0

I'm using Scrapy to crawl a set of similar pages (webcomics). Because these pages are very similar, I wrote a class called ComicCrawler which contains all the spider logic and some class variables (start_url, next_selector, etc.). I then override these class variables in concrete classes for each spider.

Manually creating classes for each comic is cumbersome. I now want to specify the attributes in a JSON file and create the classes during runtime (ie. apply the factory pattern (?)) How do I best go about that?

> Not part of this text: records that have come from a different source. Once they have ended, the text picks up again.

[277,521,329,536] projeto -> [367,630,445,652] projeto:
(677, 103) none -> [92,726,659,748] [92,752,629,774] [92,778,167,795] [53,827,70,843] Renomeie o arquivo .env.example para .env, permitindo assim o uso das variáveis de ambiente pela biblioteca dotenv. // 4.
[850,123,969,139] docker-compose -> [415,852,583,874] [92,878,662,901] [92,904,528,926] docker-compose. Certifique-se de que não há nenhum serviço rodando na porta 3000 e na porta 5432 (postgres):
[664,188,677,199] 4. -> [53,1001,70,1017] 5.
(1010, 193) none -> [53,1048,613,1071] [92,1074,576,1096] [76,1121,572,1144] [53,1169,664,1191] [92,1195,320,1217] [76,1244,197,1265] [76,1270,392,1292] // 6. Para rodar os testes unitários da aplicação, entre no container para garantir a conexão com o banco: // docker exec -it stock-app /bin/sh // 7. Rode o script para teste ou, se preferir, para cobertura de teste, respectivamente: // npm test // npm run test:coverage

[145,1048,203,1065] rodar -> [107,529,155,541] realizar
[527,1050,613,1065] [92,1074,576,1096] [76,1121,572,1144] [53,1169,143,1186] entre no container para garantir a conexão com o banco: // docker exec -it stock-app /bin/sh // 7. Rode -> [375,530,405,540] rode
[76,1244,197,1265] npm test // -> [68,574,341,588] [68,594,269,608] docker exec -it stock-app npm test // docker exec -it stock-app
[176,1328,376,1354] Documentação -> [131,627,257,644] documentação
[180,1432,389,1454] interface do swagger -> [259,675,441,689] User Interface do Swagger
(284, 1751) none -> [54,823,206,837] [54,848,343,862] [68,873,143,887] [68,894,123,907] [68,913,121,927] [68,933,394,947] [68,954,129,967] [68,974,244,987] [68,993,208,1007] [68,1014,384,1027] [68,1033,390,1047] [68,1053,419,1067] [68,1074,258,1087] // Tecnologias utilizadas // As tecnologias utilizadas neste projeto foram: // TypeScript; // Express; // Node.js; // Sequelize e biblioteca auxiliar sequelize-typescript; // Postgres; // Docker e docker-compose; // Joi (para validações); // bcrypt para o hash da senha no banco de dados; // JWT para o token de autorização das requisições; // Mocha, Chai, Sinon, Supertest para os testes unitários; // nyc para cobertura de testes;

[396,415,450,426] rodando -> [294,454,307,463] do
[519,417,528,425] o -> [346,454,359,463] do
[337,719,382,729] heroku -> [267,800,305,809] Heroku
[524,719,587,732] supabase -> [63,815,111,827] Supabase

Alternatively: Is there a way to run a spider without creating a class for it? Edit: The core problem seems to be that Scrapy uses classes, not instances for its spiders. Otherwise I'd just make the class variables instance variables and be done with it.


Example:

class ComicSpider(Spider):
  name = None
  start_url = None
  next_selector = None
  # ...

  # this class contains much more logic than shown here

  def start_requests(self):
    # something including / along the lines of...
    yield Request (self.start_url, self.parse)

  def parse(self, response):
    # something including / along the lines of...
    yield Request(response.css(self.next_selector).get(), self.parse)

in another file:

class SupernormalStep(ComicSpider):
  name = "SupernormalStep"
  start_url = "https://supernormalstep.com/archives/8"
  next_selector = "a.cc-next"

what I want:

myComics = {
  "SupernormalStep": {
    "start_url": "https://supernormalstep.com/archives/8",
    "next_selector": "a.cc-next"
  }, # ...
}

process = CrawlerProcess(get_project_settings())
for name, attributes in myComics:
  process.crawl(build_process(name, attributes))

PS: I crawl responsibly.

azrael
  • 100
  • 1
  • 11

2 Answers2

3

The class statement is a declarative wrapper around using type directly. Assuming process.crawl takes a class as an argument,

process = CrawlerProcess(get_project_settings())
for name, attributes in myComics.items():
    process.crawl(type(name, (ComicSpider,), attributes))

type(name, (ComicSpider,), attributes) will create a class with name name, that will inherit from ComicSpider and will have attributes as defined in the attributes dictionary. An example on Python docs.

chepner
  • 497,756
  • 71
  • 530
  • 681
0

Look up metaclasses. This is the way in Python to dynamically create new classes. What are metaclasses in Python?

For this simpler case there is a simpler method which is described in chepner's answer.

handras
  • 1,548
  • 14
  • 28